> Task to complete
Search the records for "none". Copy every line where it appears.
BEGIN Data provided
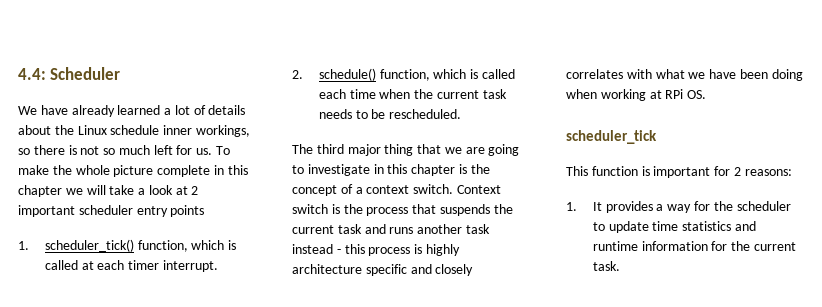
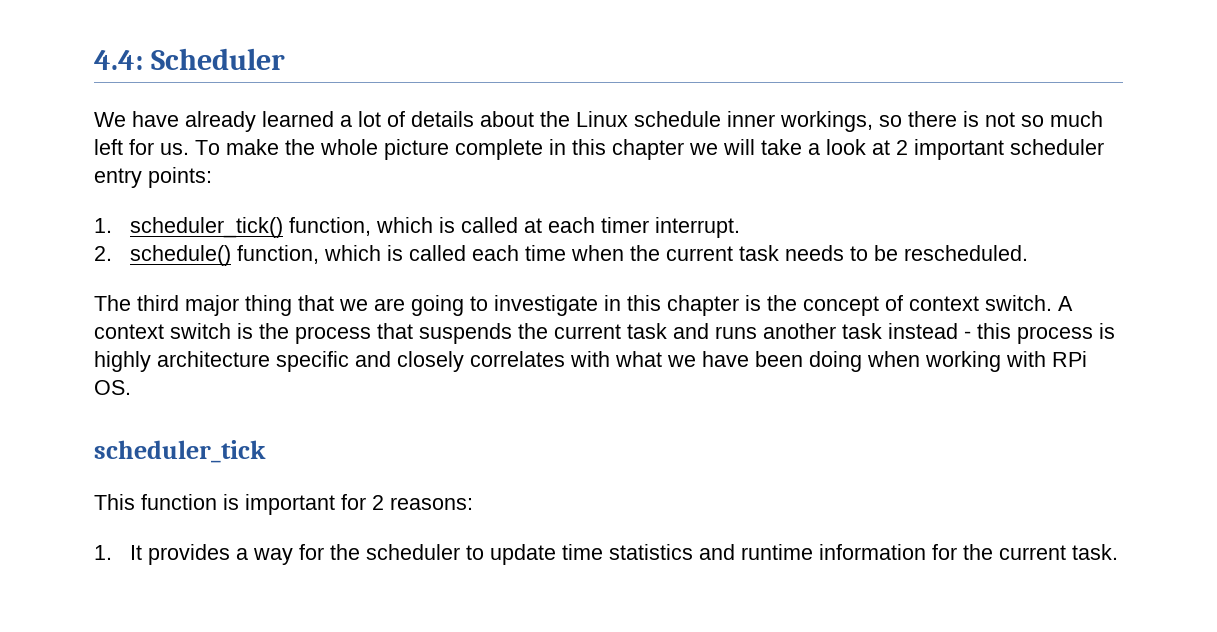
[170,205,205,217] points -> [148,167,212,188] points:
[355,187,363,194] a -> (903, 303) none
[456,185,501,194] Context -> [1058,296,1073,311] [94,324,164,339] A context
[649,90,662,99] at -> [1006,351,1046,367] with

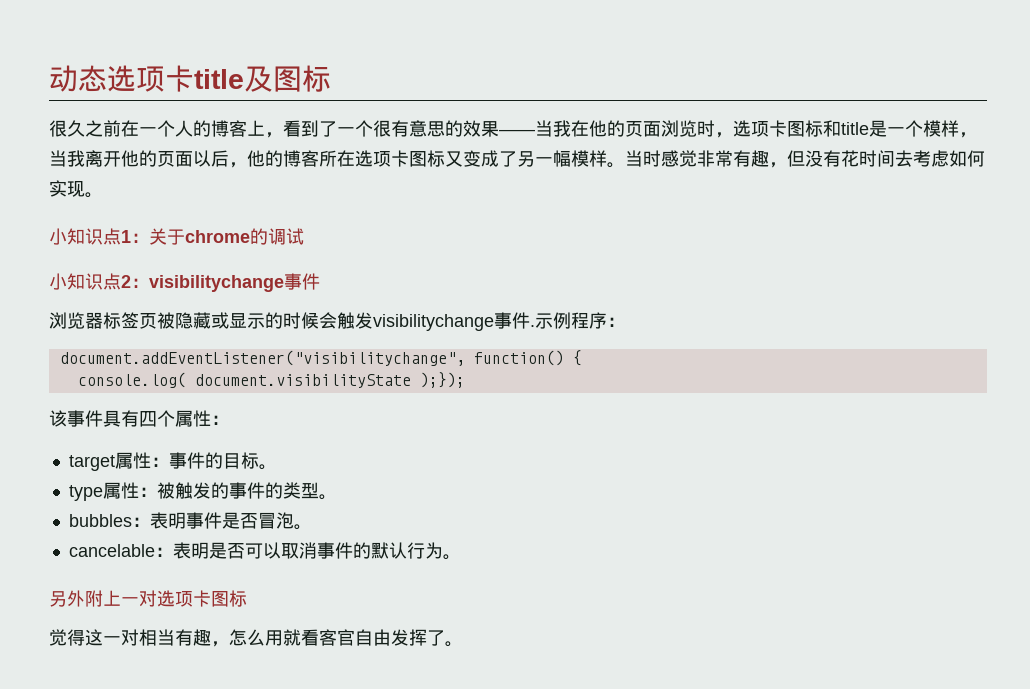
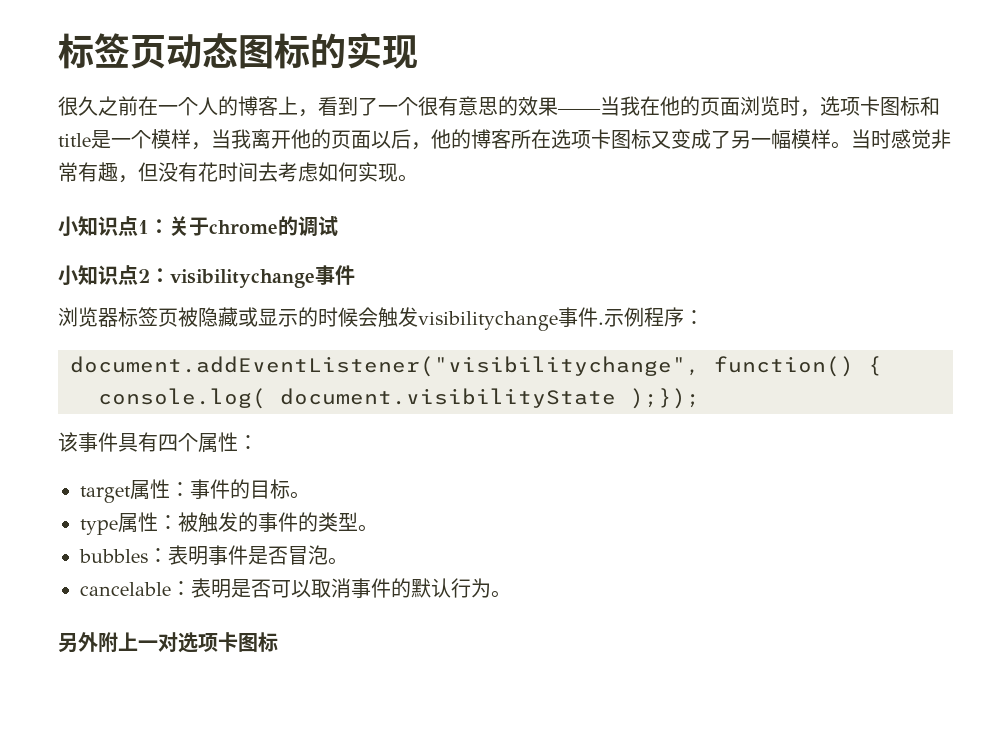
[49,65,331,92] 动态选项卡title及图标 -> [58,33,418,69] 标签页动态图标的实现
[49,629,463,647] // 觉得这一对相当有趣，怎么用就看客官自由发挥了。 -> (278, 642) none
END Data provided
> Result
[355,187,363,194] a -> (903, 303) none
[49,629,463,647] // 觉得这一对相当有趣，怎么用就看客官自由发挥了。 -> (278, 642) none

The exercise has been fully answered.